Similarly, computer programs are also exquisitely sensitive to
changes. Almost any change to valid
computer code will lead to a nonfunctioning program. Thus, the ability of complex systems to
survive small changes and actually improve in function should not be taken for
granted.
Kauffman believes that organisms maintain a position between
order and disorder that he terms the “edge of chaos,” an evolution derived
compromise between order and surprise that may be optimal to coordinate complex
activities and to evolve further (At Home in the Universe, p. 86; Proc Natl Acad Sci USA
2005;102:13439). This “edge of chaos” is a type
of phase transition, similar to that of water and ice at the freezing point.
6. Organisms resist these biologic
pressures towards disorder through multiple layers of redundant controls.
It appears that organisms have multiple layers of redundant
controls that resist the above pressures towards disorder.
First, the structure of biologic networks inherently resists
these pressures towards disorder. Based
on interactions between the components, a large “frozen” component forms, whose
state does not change over time even as the states of other molecules change (The Origins
of Order, p.
206; Physica
D: Nonlinear Phenomena 1990;42:135).
In addition, transient changes to the state of a gene product tend not
to propagate to the remainder of the network.

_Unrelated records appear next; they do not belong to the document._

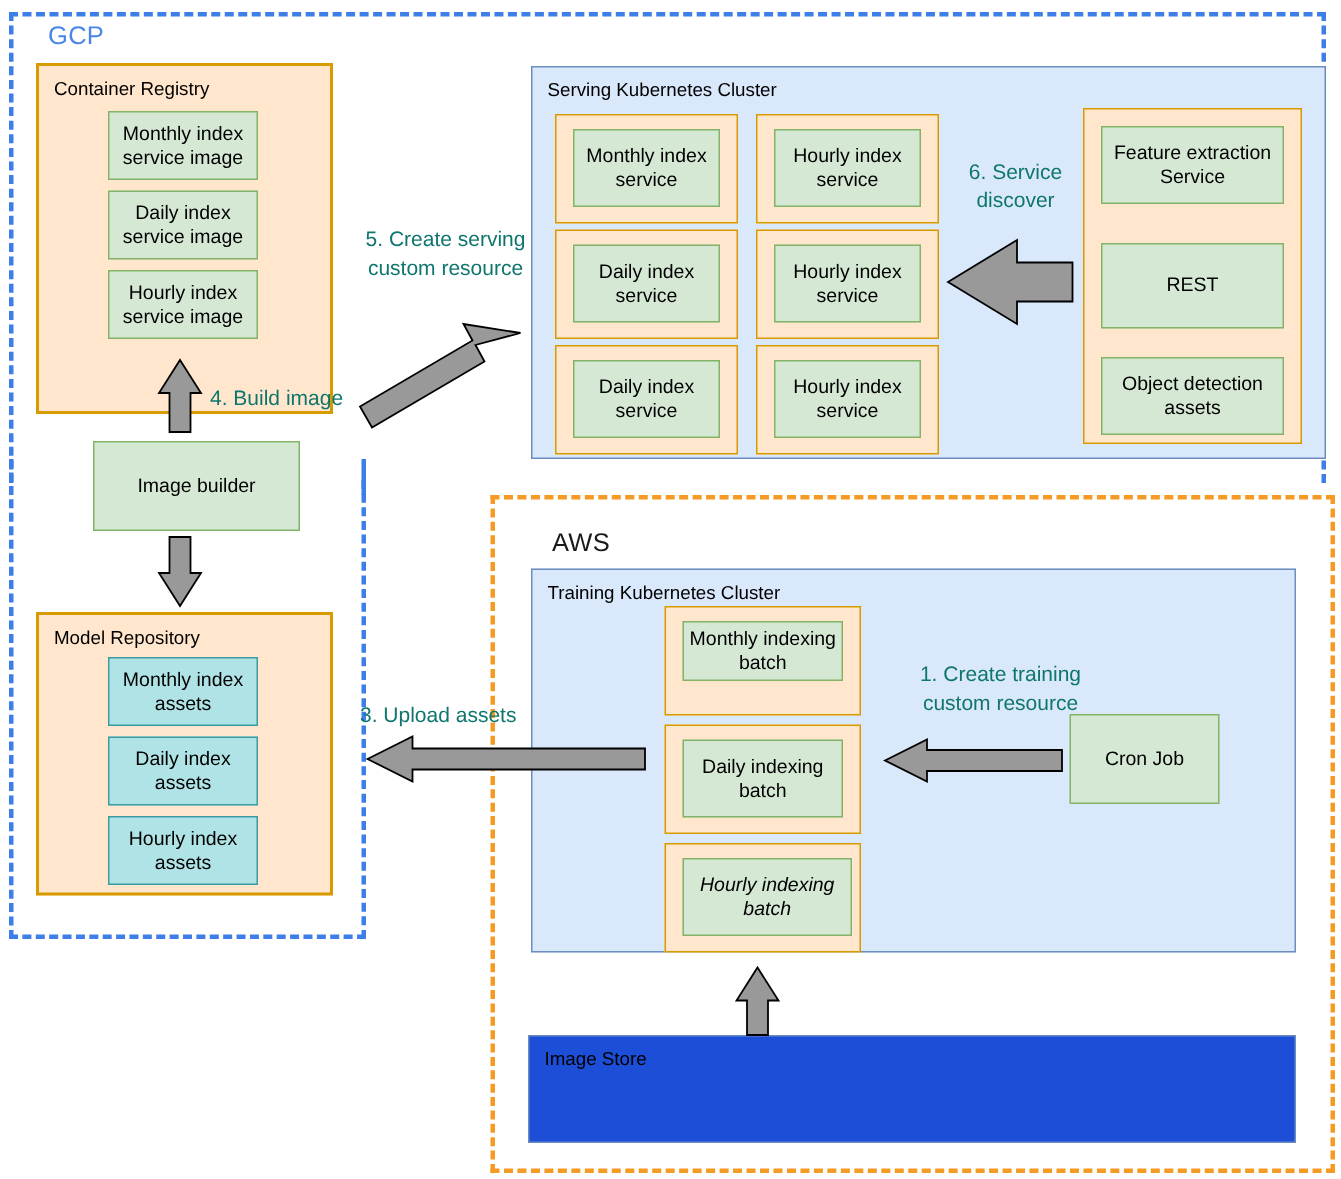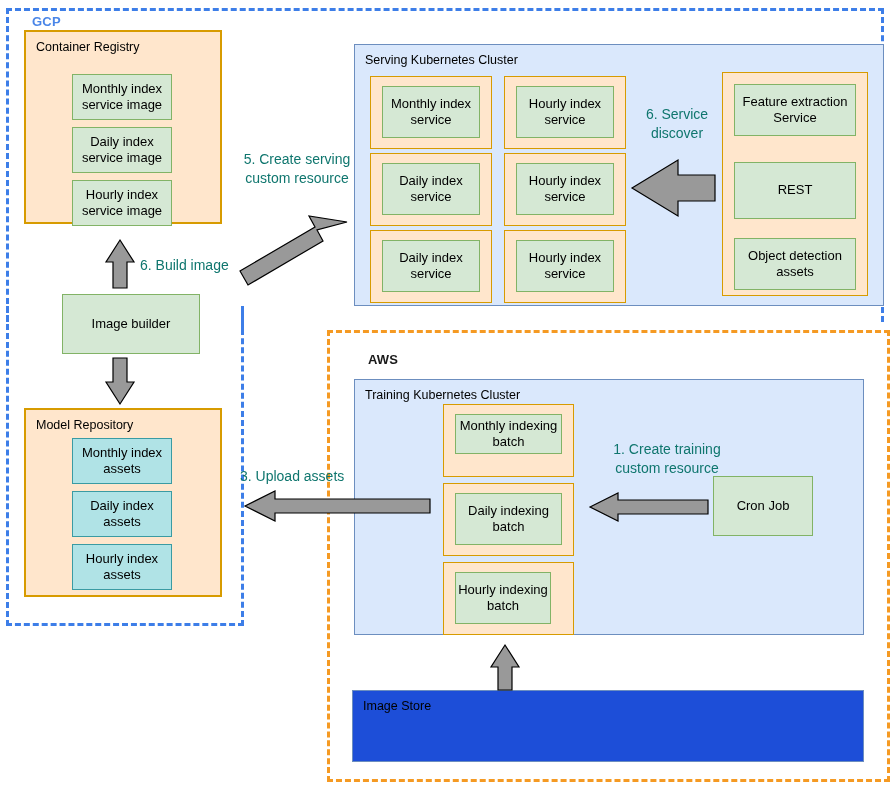"GCP" .region-label { font-size: 13px -> 17px; font-weight: bold -> normal }
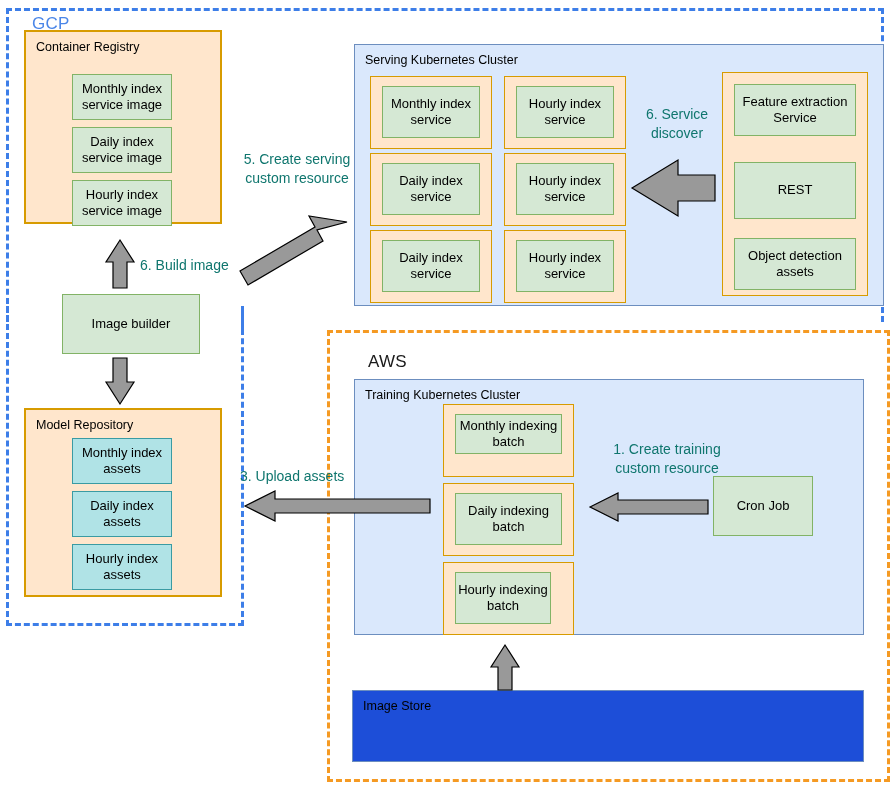"Container Registry" div.ctr { height: 194px -> 234px; top: 30px -> 42px }
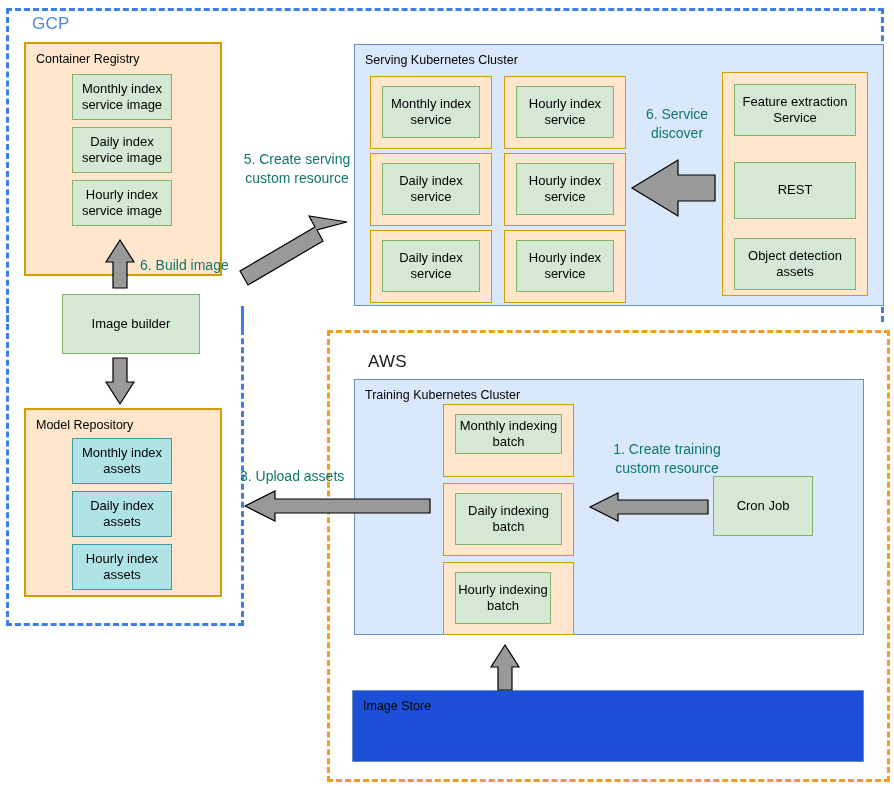"6. Build image" div.caption { text: 6 -> 4 }
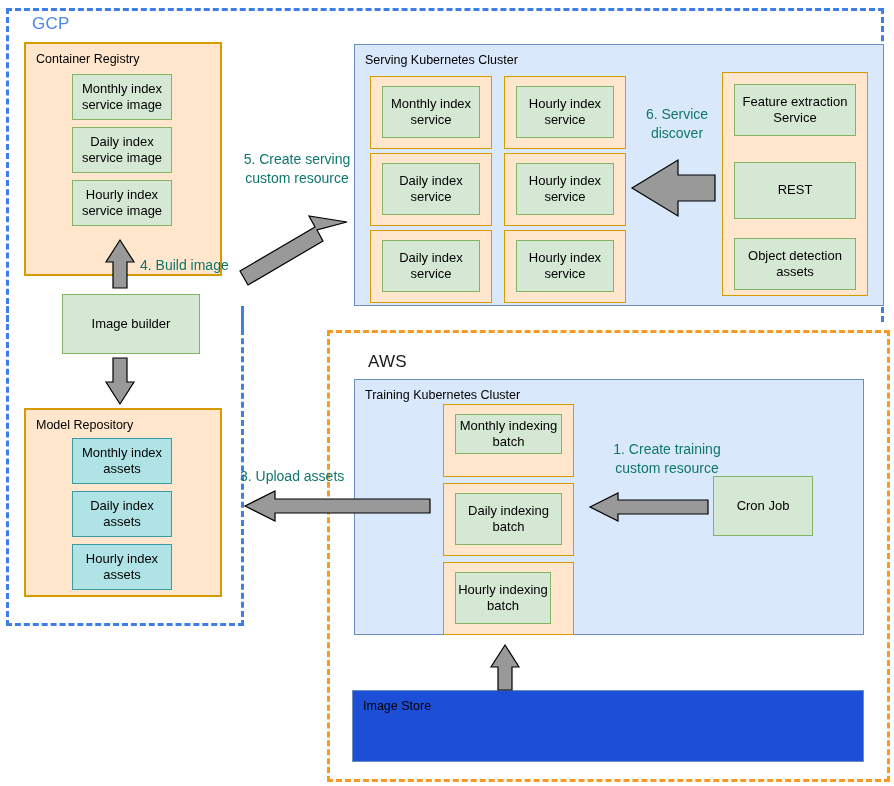"Hourly indexing" div.box { font-style: none -> italic; width: 96px -> 113px }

This not only maintains network stability against minor changes, but
also provides the basis for cellular homeostasis. Although cells can theoretically exhibit an
almost infinite number of states, there are actually only approximately 300
cell types, which maintain a consistent phenotype due to the relatively stable
expression of a large percentage of their gene products (The
Origins of Order,
p. 467). These homeostatic states are called
attractors, which limit the behavior of the network to a small portion of its
state space. Thus, a cardiac myocyte
cannot transform to a glial cell, and only rarely do mature cells change their
state of differentiation at all.
Second, cells have external membranes with transporter
proteins that act as “border controls” (Science
2008;322:709). This limits the entry of novel
molecules into the cell that might create new reactions or alter existing
ones. In addition, molecules are
compartmentalized to limit their possible reactions. For example, hematopoietic stem cells
physiologically produce the c-Abl tyrosine kinase, which is sequestered
in the cytoplasm by binding to 14-3-3 proteins (Nat Cell Biol 2005;7:278). In
response to DNA damage, c-Abl is targeted to the nucleus, but only under
tightly controlled conditions (Cancer Control 2009;16:100).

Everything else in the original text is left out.